I just had to try this on Tokyo Tyrant, so I wrote a small
prototype for connecting to TT and encoding a few requests,
using the sext library to encode terms before sending them.

I realized that a new function was needed in sext: prefix(Term),
which encodes a 'prefix' that will match similar terms, and allow
some wildcarding. A prefix can't be decoded (at least, I didn't
write any code for doing so).

Some examples:

Eshell V5.7.1 (abort with ^G)
1> sext:encode({1,2,3}).
<<16,0,0,0,3,10,0,0,0,2,10,0,0,0,4,10,0,0,0,6>>
2> sext:prefix({1,'_','_'}).
<<16,0,0,0,3,10,0,0,0,2>>
3> sext:encode([1,2,3]).
<<17,10,0,0,0,2,10,0,0,0,4,10,0,0,0,6,0>>
4> sext:prefix([1,2|'_']).
<<17,10,0,0,0,2,10,0,0,0,4>>


Armed with this, I opened a B-tree table in Tokyo Tyrant,
and connected to it with my prototype module.

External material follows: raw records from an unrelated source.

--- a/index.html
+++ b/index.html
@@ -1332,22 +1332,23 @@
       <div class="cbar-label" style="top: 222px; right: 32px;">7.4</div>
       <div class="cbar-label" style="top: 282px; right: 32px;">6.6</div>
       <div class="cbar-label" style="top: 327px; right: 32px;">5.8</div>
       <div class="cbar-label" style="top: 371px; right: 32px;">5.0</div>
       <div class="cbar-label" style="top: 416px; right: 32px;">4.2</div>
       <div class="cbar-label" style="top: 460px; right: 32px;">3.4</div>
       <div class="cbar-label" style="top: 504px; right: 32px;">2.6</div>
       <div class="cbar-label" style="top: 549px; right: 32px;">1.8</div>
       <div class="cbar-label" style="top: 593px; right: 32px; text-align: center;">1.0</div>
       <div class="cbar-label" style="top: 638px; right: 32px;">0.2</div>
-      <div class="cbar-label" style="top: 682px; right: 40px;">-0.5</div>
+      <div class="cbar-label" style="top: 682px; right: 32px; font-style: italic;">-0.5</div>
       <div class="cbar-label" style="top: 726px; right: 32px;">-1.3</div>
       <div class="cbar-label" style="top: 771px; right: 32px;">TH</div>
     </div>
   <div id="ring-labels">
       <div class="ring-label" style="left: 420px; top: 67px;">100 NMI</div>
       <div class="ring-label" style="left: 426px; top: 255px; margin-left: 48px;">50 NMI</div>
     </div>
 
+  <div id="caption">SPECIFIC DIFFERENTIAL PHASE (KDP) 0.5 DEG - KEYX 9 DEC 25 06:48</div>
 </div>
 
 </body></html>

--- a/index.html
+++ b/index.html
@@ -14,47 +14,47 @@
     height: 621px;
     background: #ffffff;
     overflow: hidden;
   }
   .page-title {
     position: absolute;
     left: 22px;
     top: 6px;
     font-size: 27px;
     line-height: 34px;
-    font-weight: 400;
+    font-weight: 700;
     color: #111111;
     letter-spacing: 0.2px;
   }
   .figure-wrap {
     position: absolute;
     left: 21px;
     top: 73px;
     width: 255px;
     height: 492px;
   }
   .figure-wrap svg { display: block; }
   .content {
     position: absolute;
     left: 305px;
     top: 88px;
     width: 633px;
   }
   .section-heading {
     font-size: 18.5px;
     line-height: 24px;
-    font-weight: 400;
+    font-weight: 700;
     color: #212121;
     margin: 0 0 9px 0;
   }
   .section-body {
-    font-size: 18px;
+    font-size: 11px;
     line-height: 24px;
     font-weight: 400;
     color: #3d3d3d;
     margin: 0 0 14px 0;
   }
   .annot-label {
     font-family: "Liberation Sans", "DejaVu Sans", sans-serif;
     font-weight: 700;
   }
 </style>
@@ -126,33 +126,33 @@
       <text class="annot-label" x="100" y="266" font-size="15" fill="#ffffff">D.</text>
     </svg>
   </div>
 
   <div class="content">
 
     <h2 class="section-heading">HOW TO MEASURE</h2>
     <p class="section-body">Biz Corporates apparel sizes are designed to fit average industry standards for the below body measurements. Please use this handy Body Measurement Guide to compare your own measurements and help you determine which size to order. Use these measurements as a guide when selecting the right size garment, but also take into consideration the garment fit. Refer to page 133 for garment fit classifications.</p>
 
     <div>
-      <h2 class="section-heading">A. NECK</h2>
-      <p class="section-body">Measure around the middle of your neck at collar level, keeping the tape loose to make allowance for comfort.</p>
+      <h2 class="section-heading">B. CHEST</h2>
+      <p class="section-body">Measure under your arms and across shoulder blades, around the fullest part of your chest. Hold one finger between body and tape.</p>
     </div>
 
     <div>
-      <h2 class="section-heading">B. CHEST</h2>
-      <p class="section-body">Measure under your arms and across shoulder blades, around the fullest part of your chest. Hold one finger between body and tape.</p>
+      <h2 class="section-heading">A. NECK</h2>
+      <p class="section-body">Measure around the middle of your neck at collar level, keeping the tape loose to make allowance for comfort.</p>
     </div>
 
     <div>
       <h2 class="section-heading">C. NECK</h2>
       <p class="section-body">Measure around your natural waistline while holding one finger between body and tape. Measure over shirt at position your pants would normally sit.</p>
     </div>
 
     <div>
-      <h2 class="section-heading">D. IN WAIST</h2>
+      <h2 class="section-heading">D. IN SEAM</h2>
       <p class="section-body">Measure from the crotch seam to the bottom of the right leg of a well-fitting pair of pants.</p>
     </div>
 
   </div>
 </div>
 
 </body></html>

Eshell V5.7.1 (abort with ^G)
1> {ok,TT} = tt_proto:open(tt,[]).
{ok,<0.35.0>}
2> tt_proto:put(TT,{1,a}, 1).
ok
3> tt_proto:get(TT,{1,a}).
{ok,1}
4> tt_proto:put(TT,{1,b}, 2).
ok
5> tt_proto:put(TT,{1,c}, 3).
ok
6> tt_proto:put(TT,{2,a}, 4).
ok

Now, for some prefix matching:

7> tt_proto:keys(TT,{1,'_'}).
{ok,[{1,a},{1,b},{1,c}]}
8> tt_proto:keys(TT,{2,'_'}).
{ok,[{2,a}]}
9> timer:tc(tt_proto,keys,[TT,{1,'_'}]).
{279,{ok,[{1,a},{1,b},{1,c}]}}

I made no real effort to optimize anything. The module starts
a gen_server which keeps a connection open to ttserver. It handles
only one query at a time, but looking at the TCP protocol, it's
hard to see how it could to otherwise, as there is no tagging of
requests. The round trip times are going to be fairly high for simple
requests (compared to dets and mnesia on small data sets), but the
main benefit of using TT in the first place ought to be either that
the data set is uncomfortably large for mnesia and dets, or that one
wants ordered_set semantics on disk-based storage.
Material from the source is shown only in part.